Prima pensare solo dopo fare - QdS

Prima pensare solo dopo fare

Carlo Alberto Tregua

Prima pensare solo dopo fare

martedì 06 Settembre 2016
Conoscete la massima delle dieci P? Ve la scrivo: prima pensa, poi parla, perché parola poco pensata, poco pesa. Dunque, non bisogna dare fiato alla bocca e dire la prima cosa che viene in mente, ma riflettere, ponderare, soppesare, indi parlare, e solo dopo fare.
È chiaro che pensare per pensare non serve a nulla. I grandi pensatori hanno sempre tradotto le loro elucubrazioni in teorie, guide, regole, in modo da consentire alle persone normali di avere punti di riferimento.
Ma vi è un’altra ragione: la gente è abituata a parlare a casaccio; pochi sono quelli che prima di parlare cercano di coordinare le proprie idee in modo organico, per capire loro stessi, prima degli altri, che cosa vogliano dire.
Non so se vi sia capitato qualche oratore che dopo una serie di frasi spesso scollegate, domanda all’uditorio: che cosa voglio dire?
Sembra una forma retorica ma spesso è la verità: lui stesso non ha capito che cosa voleva dire.

È nota la differenza tra dialettica e retorica: entrambe fanno parte dell’argomentazione. Demostene (384 a.C. – 322 a.C.) sosteneva la dialettica, Isocrate (436 a.C. –  338 a.C.) e Aristotele (384 a.C. o 383 a.C. – 322 a.C.) la retorica.
La dialettica si basa su concetti in cui si crede e che si svogliono esprimere anche se si suppone non trovino il consenso dell’uditorio; la retorica invece è una forma di connessione con chi ascolta, per cui si modulano gli argomenti non già a sostegno del proprio modo di vedere, bensì per accattivarsi la simpatia dell’uditorio.
Molti hanno la sindrome del gelato (microfono). Pur di accaparrarselo farebbero qualunque cosa. Ma poi quando è il momento di metterci dentro dei concetti, i loro limiti risultano evidenti. Ciò perché chi parla in pubblico non si prepara adeguatamente, non ordina gli argomenti secondo l’importanza e presume che gli altri debbano comprendere indipendentemente da come essi vengano esposti.
Certo, chi parla in pubblico dovrebbe stabilire se le sue argomentazioni debbano seguire regole etiche oppure semplicemente compiacere. È una distinzione fondamentale per sapere cosa dire e come dirlo.
 

Vi è un’altra massima, quella delle tre P: prevedere, prevenire, provvedere. Che significa? Significa che nei limiti delle nostre modeste possibilità dobbiamo tentare di anticipare gli eventi o di capire che cosa stia arrivando. Ovviamente nessuno di noi ha la palla di vetro e quindi può prevedere ciò che è prevedibile.

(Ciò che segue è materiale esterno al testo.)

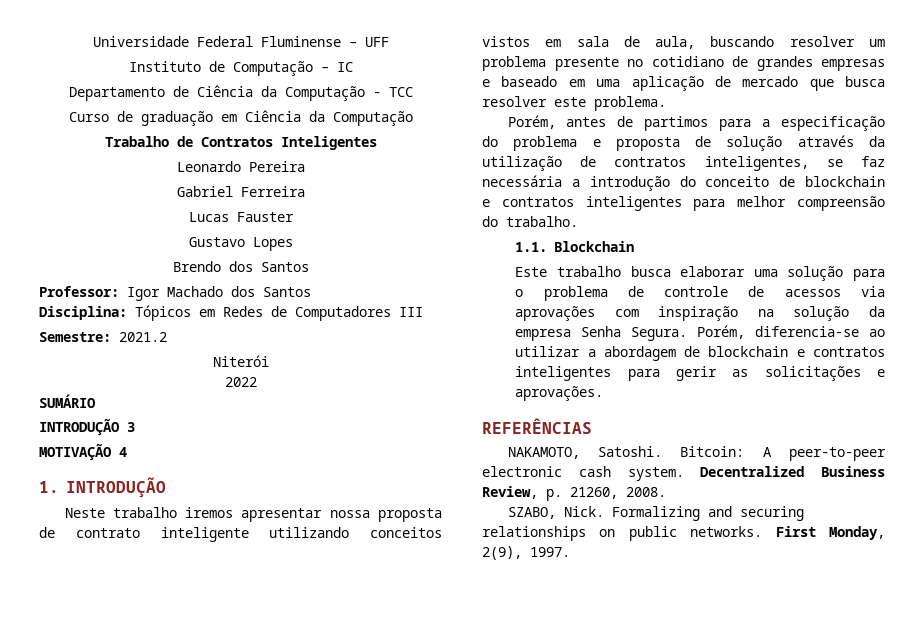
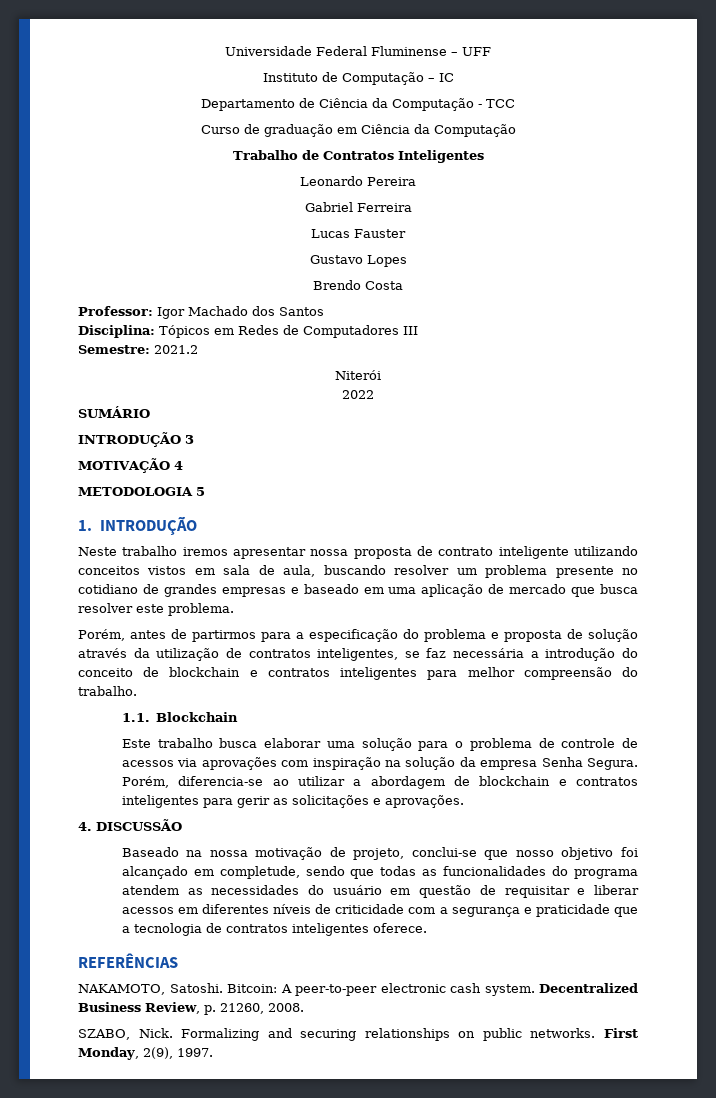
- Brendo dos Santos
+ Brendo Costa
+ METODOLOGIA 5
- Porém, antes de partimos para a especificação do problema e proposta de solução através da utilização de contratos inteligentes, se faz necessária a introdução do conceito de blockchain e contratos inteligentes para melhor compreensão do trabalho.
+ Porém, antes de partirmos para a especificação do problema e proposta de solução através da utilização de contratos inteligentes, se faz necessária a introdução do conceito de blockchain e contratos inteligentes para melhor compreensão do trabalho.
+ 4. DISCUSSÃO
+ Baseado na nossa motivação de projeto, conclui-se que nosso objetivo foi alcançado em completude, sendo que todas as funcionalidades do programa atendem as necessidades do usuário em questão de requisitar e liberar acessos em diferentes níveis de criticidade com a segurança e praticidade que a tecnologia de contratos inteligentes oferece.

Però può fare prevenzione, facendo ragionamenti logici con i quali è possibile intuire fatti non ancora noti.
Prevedendo si possono trovare ed applicare soluzioni ai problemi che dobbiamo affrontare.
Provvedere significa fare. Tanta gente invece ama blaterare, criticare, vedere il bicchiere sempre mezzo vuoto, invece di costruire, di essere positivi, di proporre soluzioni realizzabili. Dopodiché saranno i risultati a misurare l’efficacia di ciò che ognuno di noi ha messo in campo. I risultati e nient’altro che i risultati.
Tutte le attività sono misurabili da essi, perché costituiscono gli esami veri di chi voglia realizzare i propri progetti.

E infine la massima delle tre R: regole, rispetto, riservatezza.
Guai a non osservare le Regole in ciò che facciamo. Le leggi sono regole, le norme organizzative sono regole, i comportamenti nelle famiglie devono osservare le regole; nel lavoro ci sono le regole; e così via enumerando. Ma al di sopra di tali regole, vi sono quelle etiche. Le regole morali a cui anche le leggi, persino quelle più importanti come le Costituzioni, si devono sempre ispirare. Una legge dello Stato che non si ispiri ad equità,  e giustizia, è una legge che verrà difficilmente applicata.
L’altra R è il Rispetto; il rispetto verso il prossimo. Attuando questa massima di fatto si osservano tutti i comandamenti di qualunque religione ed anche di qualunque credo laico.
E infine la Riservatezza: stare nei limiti propri senza scaricare sugli altri le questioni personali, né per contro chiedere i fatti degli altri che a noi non debbono riguardare. Fermo restando il consiglio o l’aiuto richiesto dall’amico che non si deve mai negare.